Sabtu, 18 Februari 2012

MEMURNIKAN HARI RAYA KURBAN













Maka tatkala anak itu sampai (pada umur sanggup) berusaha bersama-sama Ibrahim, Ibrahim berkata: “Hai anakku sesungguhnya aku melihat dalam mimpi bahwa aku menyembelihmu. Maka fikirkanlah apa pendapatmu!” Ia menjawab: “Hai bapakku, kerjakanlah apa yang diperintahkan kepadamu; insya Allah kamu akan mendapatiku termasuk orang-orang yang sabar.”
(Q.S Ash-Shaffat [37]: 102)
Setiap tahun sekali kita telah memperingati Hari Raya Kurban, bahkan sudah beribu tahun umat Islam diberbagai belahan dunia telah merayakan Hari Raya Kurban. Tetapi, cobalah kita lihat sejenak, adakah dampak dari Hari Raya Kurban ini melekat di dalam hati setiap jiwa dari kita? Ataukah hanya sebatas rutinitas tahunan saja?

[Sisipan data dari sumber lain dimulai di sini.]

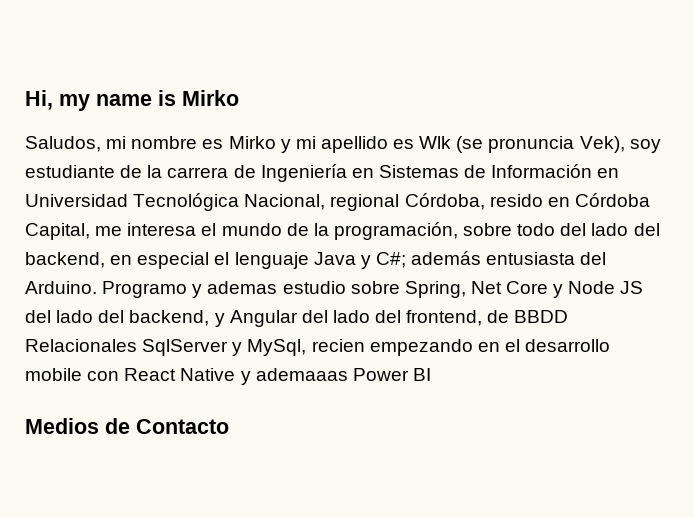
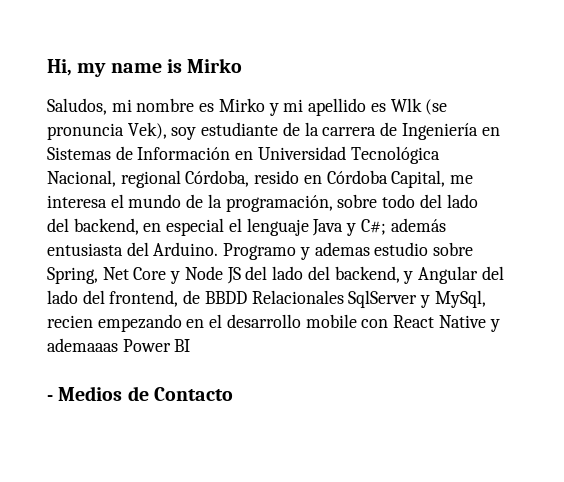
(431, 374) none -> [47,395,53,401] -

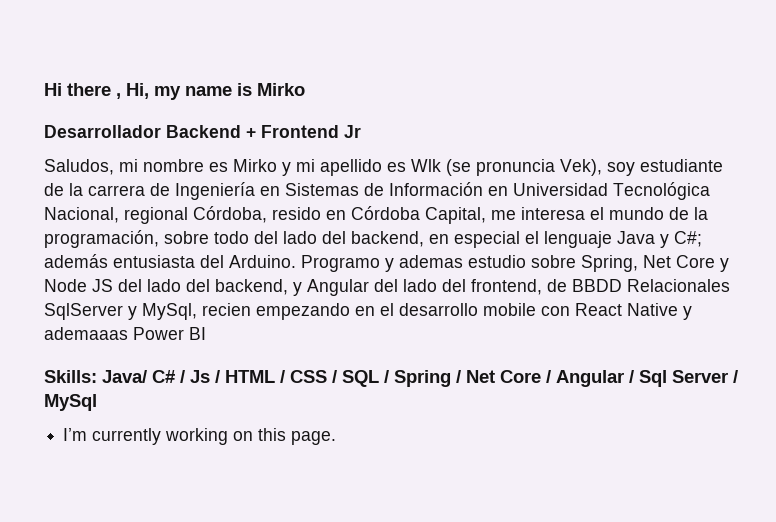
(47, 67) none -> [44,83,121,99] Hi there ,
(243, 65) none -> [44,125,361,138] // Desarrollador Backend + Frontend Jr
[47,386,233,401] - Medios de Contacto -> [44,370,738,387] [44,394,97,411] [63,428,337,445] Skills: Java/ C# / Js / HTML / CSS / SQL / Spring / Net Core / Angular / Sql Server / MySql // I’m currently working on this page.

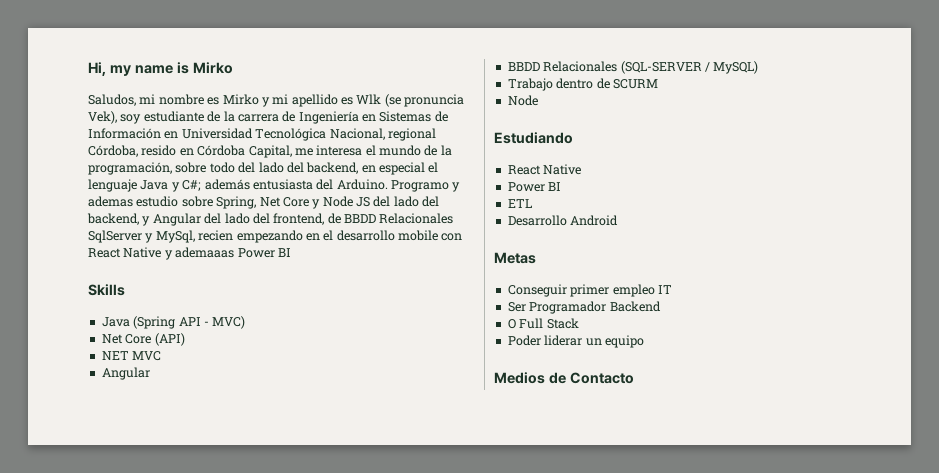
[44,83,121,99] Hi there , -> (88, 69) none
[44,125,361,138] // Desarrollador Backend + Frontend Jr -> (233, 68) none
[44,370,738,387] [44,394,97,411] [63,428,337,445] Skills: Java/ C# / Js / HTML / CSS / SQL / Spring / Net Core / Angular / Sql Server / MySql // I’m currently working on this page. -> [88,284,125,296] [101,316,246,329] [101,333,185,346] [101,351,162,361] [101,367,150,380] [507,61,759,74] [507,78,658,91] [507,95,538,106] [494,132,573,144] [507,164,582,175] [507,182,562,192] [507,199,532,208] [507,215,619,226] [494,252,536,264] [507,284,672,297] [507,301,661,314] [507,318,579,329] [507,335,644,348] [494,372,634,384] Skills // Java (Spring API - MVC) // Net Core (API) // NET MVC // Angular // BBDD Relacionales (SQL-SERVER / MySQL) // Trabajo dentro de SCURM // Node // Estudiando // React Native // Power BI // ETL // Desarrollo Android // Metas // Conseguir primer empleo IT // Ser Programador Backend // O Full Stack // Poder liderar un equipo // Medios de Contacto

Sebagaimana ibadah haji, Hari Raya Kurban sangat erat kaitannya dengan dengan ajaran-ajaran yang dibawa oleh nabi Ibrahim a.s. Karena kesabaran dan keikhlasannya dalam menghadapi ujian hidup. Itulah juga mengapa beliau diangkat oleh Allah sebagai “kholilullah”, nabi kesayangan Allah. Umat dari tiga agama samawi yang bermukim di Yerusalem seperti; Islam, Nasrani dan Yahudi, kesemuanya mengakui keagungan akhlak beliau dan ajaran serta risalah yang dibawanya. Beliaulah bapak tiga agama monotheisme itu. Bahkan, konon di dalam kitab suci agama Hindu sosok nabi Ibrahim dikenal dengan sebutan nama Brahma. Begitu sentralnya peran nabi Ibrahim dalam mengemban misi ajaran agama tauhid yang begitu agung ini, sehingga kehadiran Rasulullah SAW di pentas bumi inipun tidak lain hanya untuk mengikuti, meneruskan serta memurnikan kembali ajaran dari nabi Ibrahim yang lurus (hanif).

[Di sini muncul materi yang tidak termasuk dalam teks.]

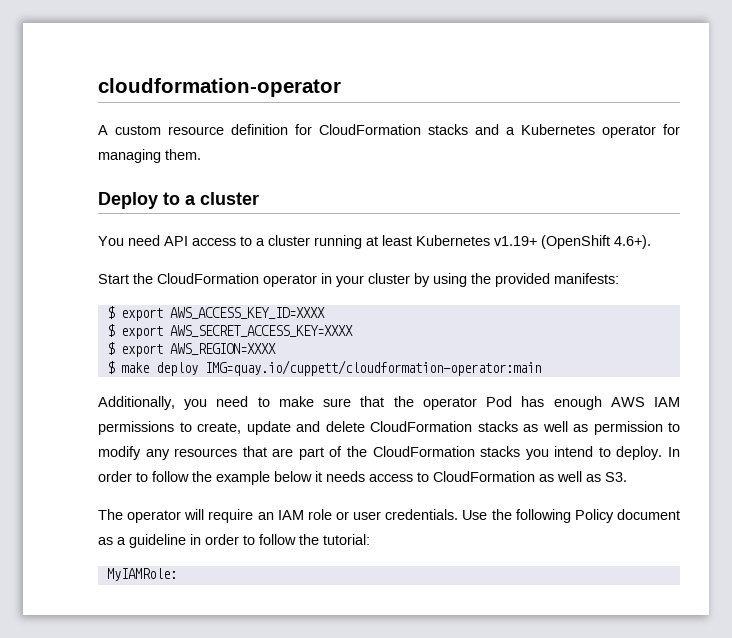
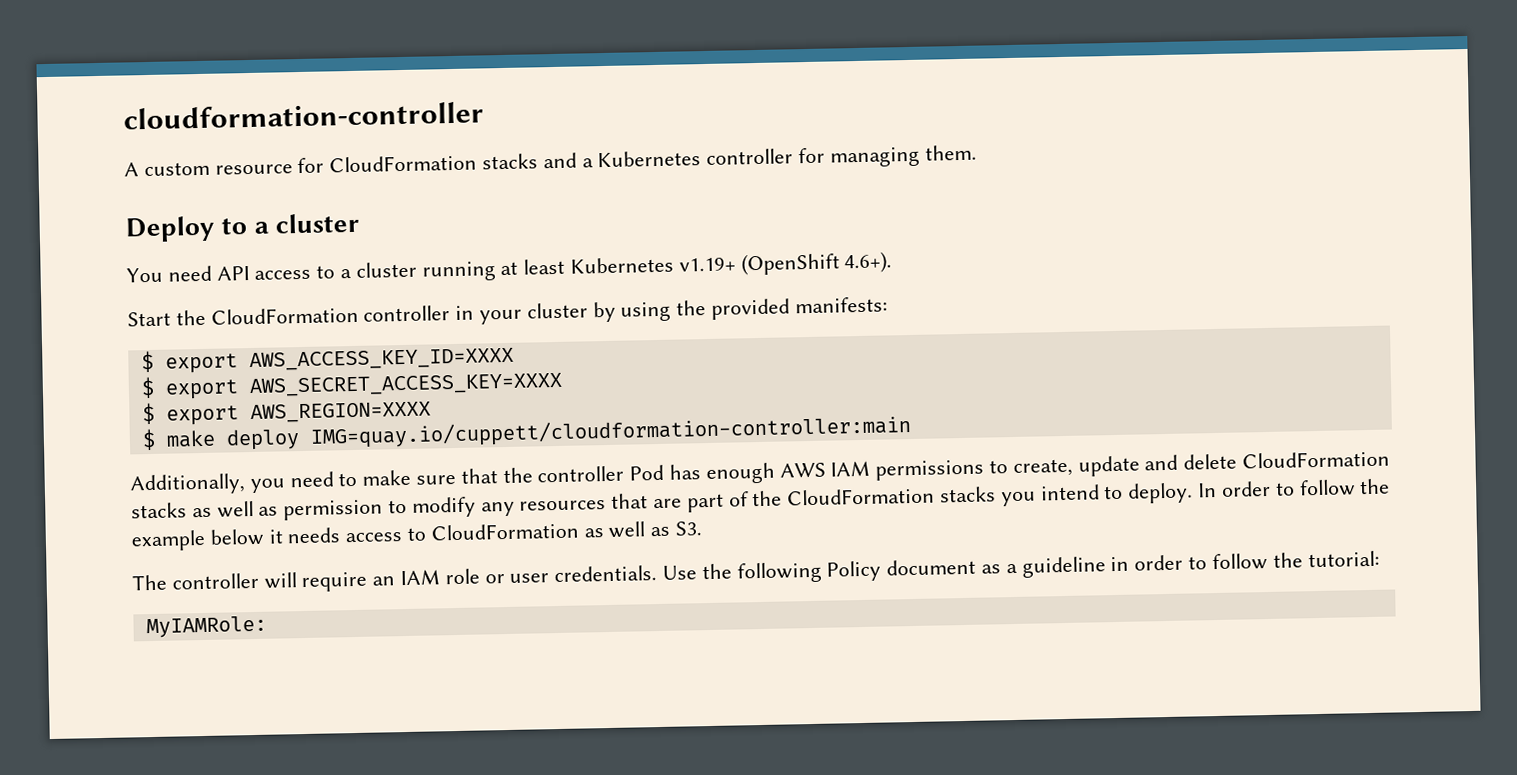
[98,78,341,97] cloudformation-operator -> [123,101,484,130] cloudformation-controller
[231,124,288,135] definition -> (293, 169) none
[602,125,656,138] operator -> [706,148,794,165] controller
[263,274,317,287] operator -> [363,305,451,322] controller
[204,360,541,376] IMG=quay.io/cuppett/cloudformation-operator:main -> [309,415,912,449] IMG=quay.io/cuppett/cloudformation-controller:main
[422,397,477,410] operator -> [537,465,625,483] controller
[127,510,182,523] operator -> [171,572,259,590] controller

Katakanlah: “Sesungguhnya aku telah ditunjuki oleh Tuhanku kepada jalan yang lurus, (yaitu) agama yang benar; agama Ibrahim yang lurus; dan Ibrahim itu bukanlah termasuk orang-orang yang musyrik.” (Q.S Al-An’aam [6]: 161).
Beberapa pakar telah menduga bahwa “kurban” merupakan sebuah kebudayaan spiritual purba yang telah dikenal lama sejak zaman nenek moyang kita. Dari sederetan kisah sejarah para Nabi dan Rasul, kurban telah dikenal sejak masa peradaban putra Adam a.s. yang bernama Habil dan Qabil. Saat itu manusia telah mengenal kebudayaan bercocok tanam dan beternak. Dikisahkan dari berbagai kitab tafsir bahwa Habil adalah seorang peternak, sedangkan Qabil adalah seorang petani. Mereka membuat persembahan kurban dalam bentuk hasil pertanian dan peternakan. Habil mempersembahkan domba terbaik yang dimilikinya. Sedangkan Qabil mempersembahkan hasil pertanian yang kurang sempurna. Maka, Allah menerima persembahan dari Habil dan menolak persembahan dari Qabil. Dalam hal ini persembahan terbaik dan penuh keikhlasan itulah yang diterima oleh Allah.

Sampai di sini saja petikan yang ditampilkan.